Lift every line from the entries that includes the word "Boosting".

(Beginning of Dataset)

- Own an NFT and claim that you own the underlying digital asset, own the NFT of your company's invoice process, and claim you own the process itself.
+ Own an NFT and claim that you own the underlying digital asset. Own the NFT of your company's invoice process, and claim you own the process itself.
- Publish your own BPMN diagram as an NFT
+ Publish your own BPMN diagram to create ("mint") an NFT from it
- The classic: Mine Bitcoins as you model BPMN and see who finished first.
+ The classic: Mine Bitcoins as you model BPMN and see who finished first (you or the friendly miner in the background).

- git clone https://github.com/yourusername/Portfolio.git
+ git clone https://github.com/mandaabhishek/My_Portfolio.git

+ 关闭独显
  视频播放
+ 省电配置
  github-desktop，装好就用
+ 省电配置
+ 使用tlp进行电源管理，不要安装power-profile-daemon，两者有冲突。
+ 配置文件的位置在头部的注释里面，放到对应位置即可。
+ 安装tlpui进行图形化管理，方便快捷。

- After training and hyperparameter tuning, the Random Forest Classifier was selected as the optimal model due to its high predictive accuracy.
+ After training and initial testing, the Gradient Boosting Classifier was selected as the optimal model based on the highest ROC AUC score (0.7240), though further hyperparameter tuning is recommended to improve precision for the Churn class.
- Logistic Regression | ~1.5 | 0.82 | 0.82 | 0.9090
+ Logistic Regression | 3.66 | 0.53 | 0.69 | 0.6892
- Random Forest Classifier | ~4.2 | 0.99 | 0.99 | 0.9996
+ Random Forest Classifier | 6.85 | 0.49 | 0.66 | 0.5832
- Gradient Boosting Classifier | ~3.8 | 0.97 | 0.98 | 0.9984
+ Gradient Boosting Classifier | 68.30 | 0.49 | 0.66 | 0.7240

(End of Dataset)

**Exercise response**.
+ After training and initial testing, the Gradient Boosting Classifier was selected as the optimal model based on the highest ROC AUC score (0.7240), though further hyperparameter tuning is recommended to improve precision for the Churn class.
- Gradient Boosting Classifier | ~3.8 | 0.97 | 0.98 | 0.9984
+ Gradient Boosting Classifier | 68.30 | 0.49 | 0.66 | 0.7240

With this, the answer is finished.